Modification records:

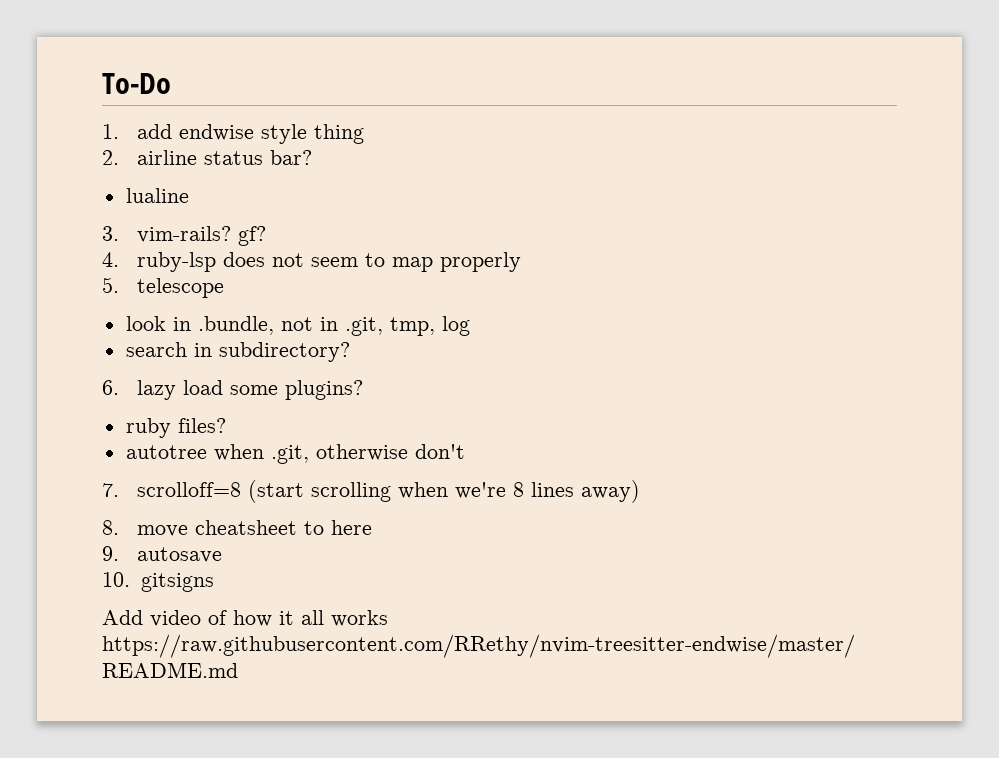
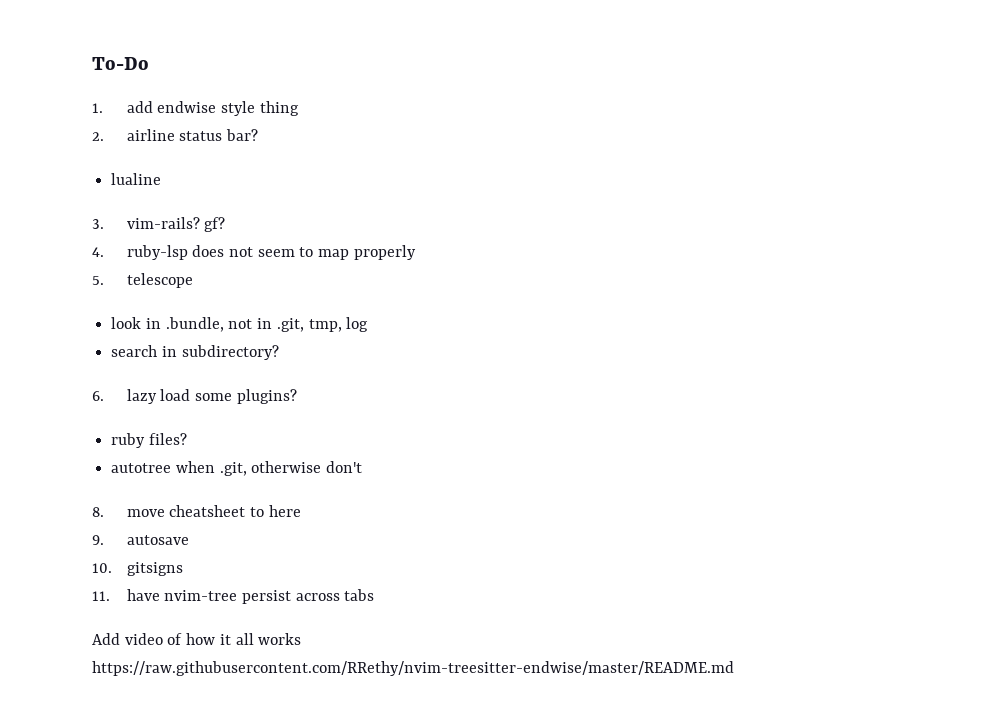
- 7. scrolloff=8 (start scrolling when we're 8 lines away)
+ 11. have nvim-tree persist across tabs

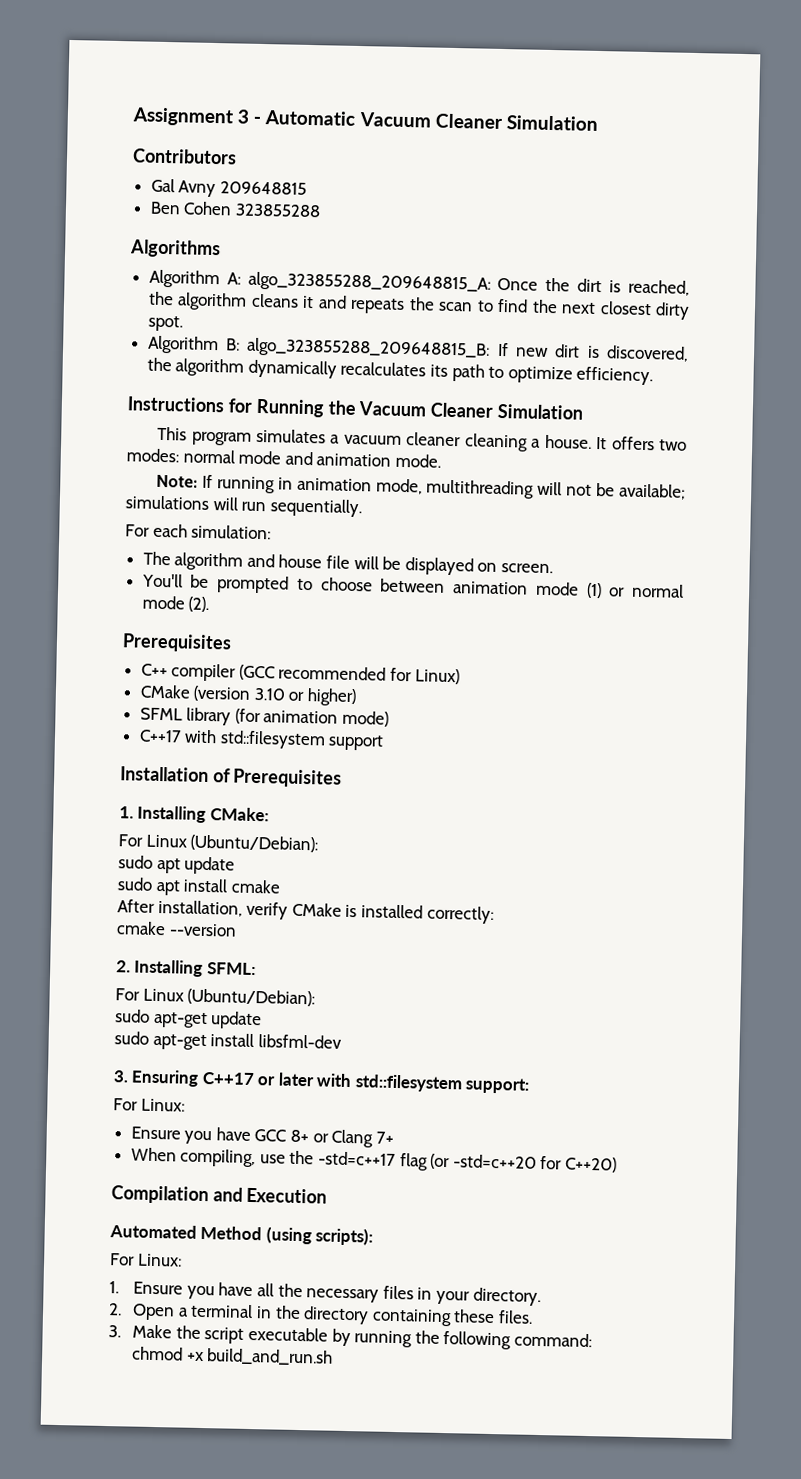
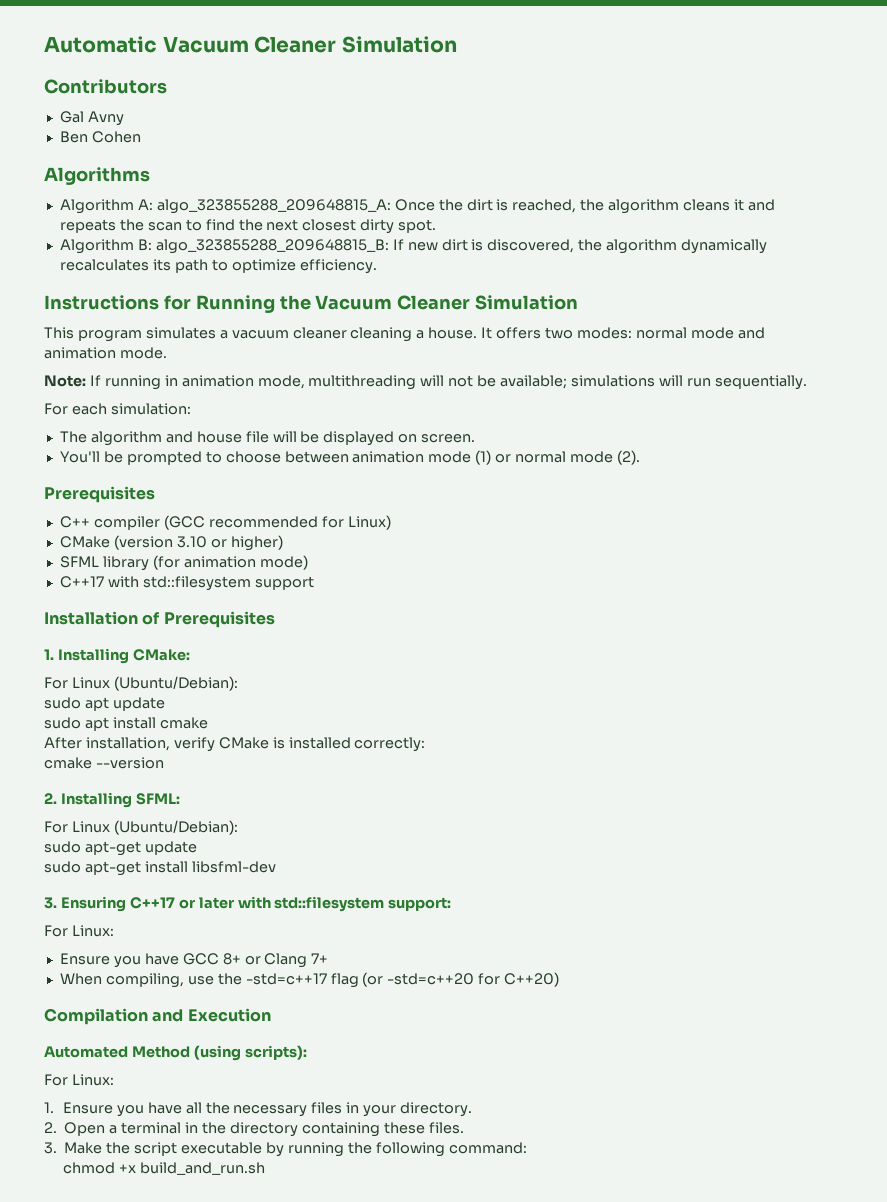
- Assignment 3 - Automatic Vacuum Cleaner Simulation
+ Automatic Vacuum Cleaner Simulation
- Gal Avny 209648815
+ Gal Avny
- Ben Cohen 323855288
+ Ben Cohen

Problem description:
Repeat the line that contains "- Gal Avny 209648815", then every line after it until the records end, with nothing added.

Result of the exercise:
- Gal Avny 209648815
+ Gal Avny
- Ben Cohen 323855288
+ Ben Cohen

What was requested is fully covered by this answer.